The original section dates from before 1833 and was built by Alexander Chalmers of Edinburgh on land called Drummond's Garden. It is a rectangular-plan structure of two storeys with basement and three bays. The walls are constructed of squared and snecked rubble on the south side, with rendered surfaces to the east and north. Stone cills and hammer-dressed ashlar quoins detail the elevation, finished with an eaves course. The 1891 extension by the architectural firm Sydney Mitchell and Wilson projects south from the west gable, transforming the plan into an L-shape. This wing uses coursed rubble with harl pointing and ashlar margins, straight moulded quoins, and a base course. It features half-timbering with bracketed roof work and decorative windows to the south and east elevations.
The south (principal) elevation presents the earlier section on the right with a central timber-panelled door flanked by basement windows and ground-floor windows; three first-floor windows sit centred above. The 1891 wing to the left contains a wide single bay to the south gable with a ground-floor tripartite square-plan window on a plinth. Above this rises a jettied half-timbered section with a central three-light canted timber oriel with stained glass to the upper oriel window cases, flanked by two windows, and an overhanging half-timbered plain bargeboarded gable. A full-height canted window stands to the far right of the re-entrant angle between the two phases, with a ground-floor window and two small timber-framed first-floor windows to the left.
The east elevation has a timber-boarded basement door off-centre left and a first-floor window off-centre right. The north (rear) elevation shows the earlier section on the left with two ground-floor windows (the right of smaller dimension) and one first-floor window, whilst the 1891 wing to the right has a plain bargeboarded gable end to the north, a ground-floor window to the left, and a first-floor window above. The west elevation displays two ground-floor windows to the left (the right of smaller dimension), a first-floor bipartite window to the left, and a large tripartite window to the right.
Windows throughout comprise eight- and twelve-pane timber sash and case windows and eight- and nine-pane timber casement windows, with some non-traditional replacements. Pitched roofs are covered with grey slates. Coped ashlar gablehead stacks and ashlar coped skews detail the earlier section, with that to the east rendered. A coped moulded ashlar gablehead stack sits to the north of the 1891 wing, with a wallhead stack to the west.
The interior layout remains largely original, with most of the 1891 chimneypieces retained. The new hall is positioned at the convergence of the two building phases and is lit by the decorative canted corner window. Scott Morton and Company supplied design number 2024 for tapestry decoration to the hall, though this is no longer in situ. The original symmetrical entrance of the earlier house has been retained in the design scheme.

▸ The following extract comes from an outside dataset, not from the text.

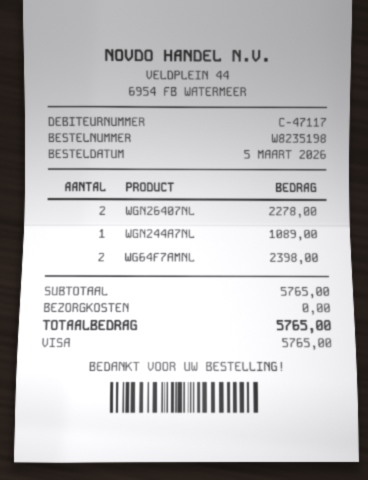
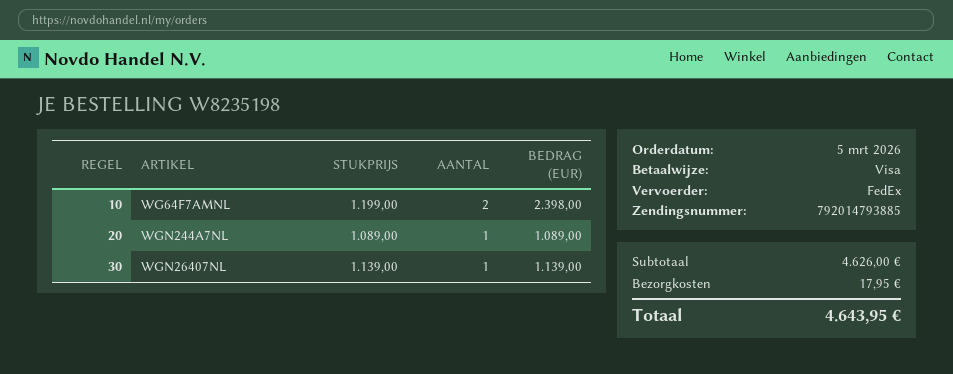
WGN26407NL: 2 for 2278.00 -> 1 for 1139.00
subtotal: 5765.00 -> 4626.00
shipping: 0.00 -> 17.95
total: 5765.00 -> 4643.95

Associated structures include a long random rubble boundary wall defining the rear boundary and lining a long drive leading to the top of The Brae. A random rubble barrel-vaulted well with brick arched opening and cast-iron gate is set into the rear boundary wall next to the house. This early well is similar to Willie's Well located nearby at shore level. A former coach house of random rubble with corrugated metal roof, now converted to storage, is located to the west at the top of the drive and set into the boundary wall. A small storage shed, probably a former coal shed, is set into the rear boundary wall next to the scullery directly behind the house.